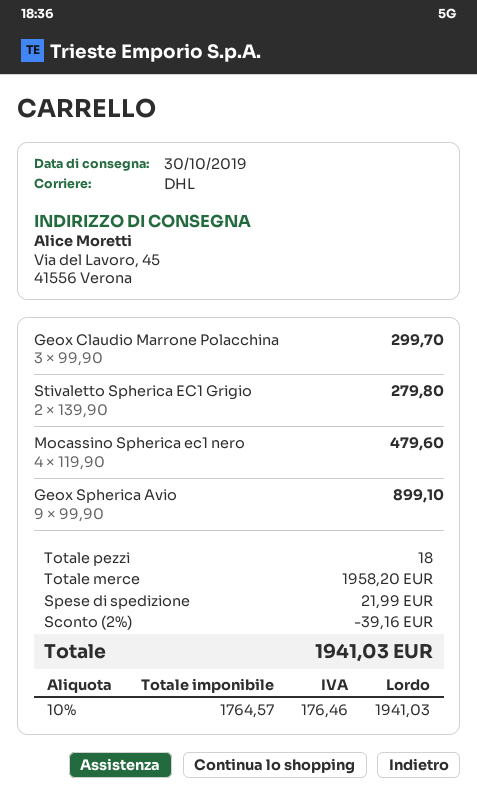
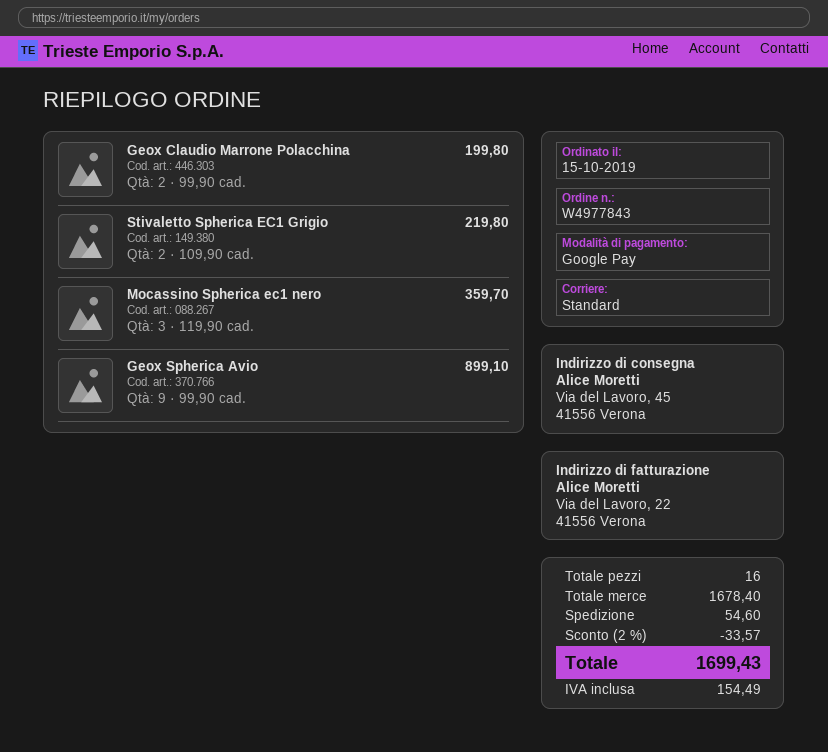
shipping method: DHL -> standard
Geox Claudio Marrone Polacchina: 3 x 99.90 = 299.70 -> 2 x 99.90 = 199.80
Stivaletto Spherica EC1 Grigio: 2 x 139.90 = 279.80 -> 2 x 109.90 = 219.80
Mocassino Spherica ec1 nero: 4 x 119.90 = 479.60 -> 3 x 119.90 = 359.70
total quantity: 18 -> 16
subtotal: 1958.20 -> 1678.40
discount: 2% = 39.16 -> 2% = 33.57
shipping: 21.99 -> 54.60
tax: 176.46 -> 154.49
total: 1941.03 -> 1699.43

## Task objective
The copy must match the listing above exactly but contain no pictures.

## Your response
shipping method: DHL -> standard
Geox Claudio Marrone Polacchina: 3 x 99.90 = 299.70 -> 2 x 99.90 = 199.80
Stivaletto Spherica EC1 Grigio: 2 x 139.90 = 279.80 -> 2 x 109.90 = 219.80
Mocassino Spherica ec1 nero: 4 x 119.90 = 479.60 -> 3 x 119.90 = 359.70
total quantity: 18 -> 16
subtotal: 1958.20 -> 1678.40
discount: 2% = 39.16 -> 2% = 33.57
shipping: 21.99 -> 54.60
tax: 176.46 -> 154.49
total: 1941.03 -> 1699.43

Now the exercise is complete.